[Date Prev][Date Next][Thread Prev][Thread Next][Date Index][Thread Index]

[Xen-changelog] [xen-unstable] [XEN] Make the spurious page-fault detection logic



# HG changeset patch
# User kfraser@xxxxxxxxxxxxxxxxxxxxxxx
# Node ID e1ae7b3cb5b73f11bed3a51a7f4ded85c30cffd8
# Parent  05ab081f3c67cc4a4b3139090914ad9be5a0a100
[XEN] Make the spurious page-fault detection logic
more robust. In particular it must be able to handle
spurious write faults on mappings that have been
changed from read-only to writable.
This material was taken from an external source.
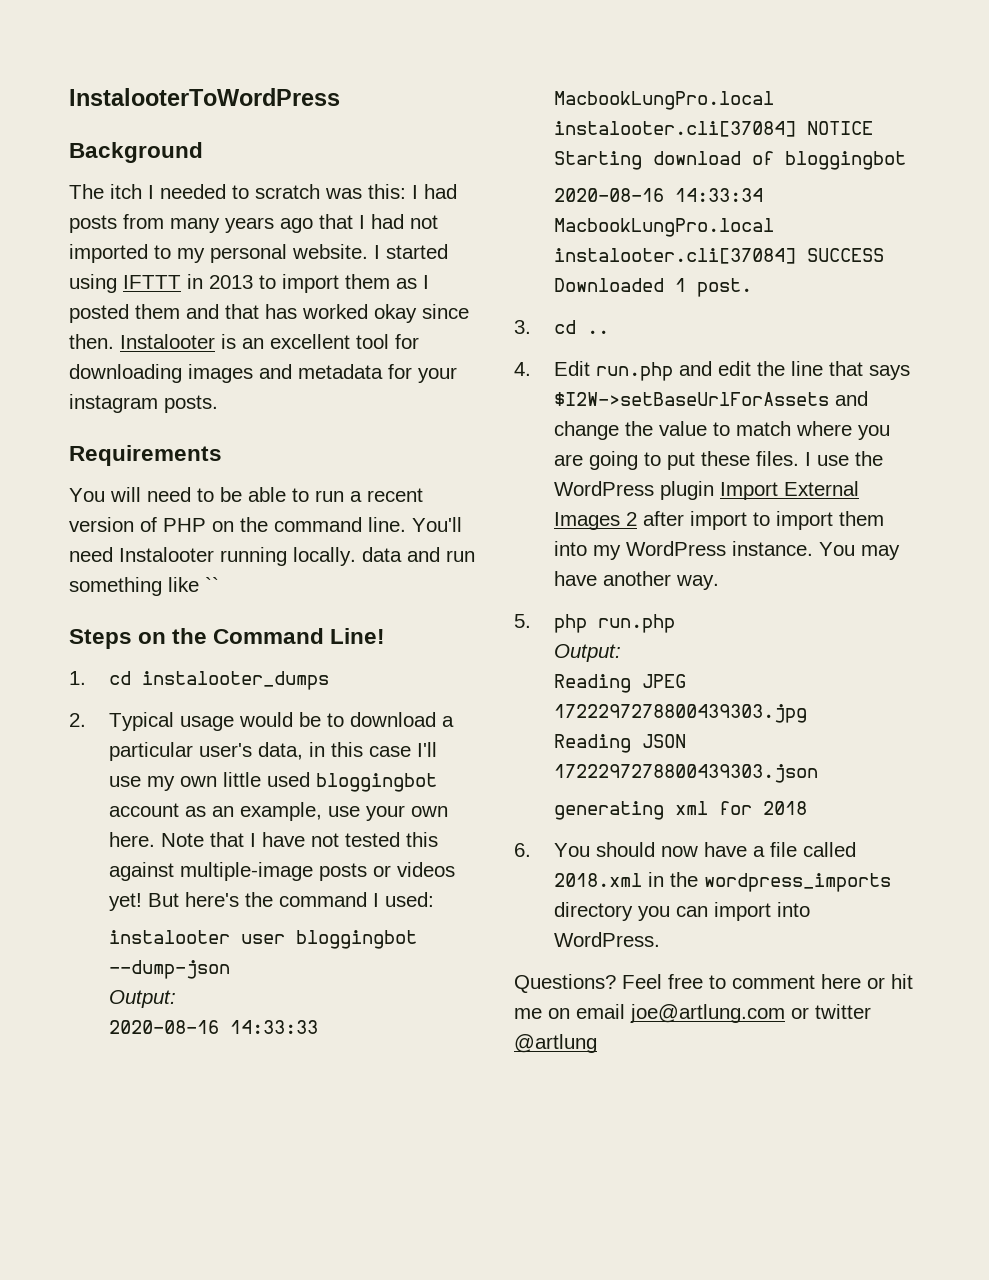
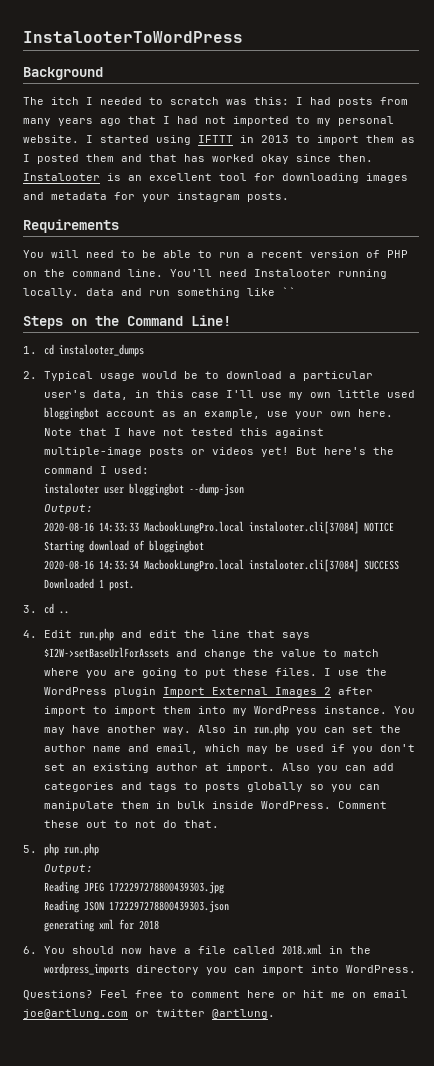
(720, 582) none -> [197,723,401,736] [43,744,415,754] [43,763,394,773] [43,782,380,792] [43,801,387,811] [43,820,219,828] Also in run.php you can set the author name and email, which may be used if you don't set an existing author at import. Also you can add categories and tags to posts globally so you can manipulate them in bulk inside WordPress. Comment these out to not do that.
[514,1034,597,1053] @artlung -> [212,1009,275,1019] @artlung.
If a CPU has a stale
read-only entry in its TLB, it is allowed to fault on
the next write access without re-walking the page table.
Signed-off-by: Keir Fraser <keir@xxxxxxxxxxxxx>
---
 xen/arch/x86/traps.c            |  210 ++++++++++++++++++++++++++++------------
 xen/arch/x86/x86_32/traps.c     |   34 ------
 xen/arch/x86/x86_64/traps.c     |   34 ------
 xen/include/asm-x86/processor.h |    8 +
 4 files changed, 155 insertions(+), 131 deletions(-)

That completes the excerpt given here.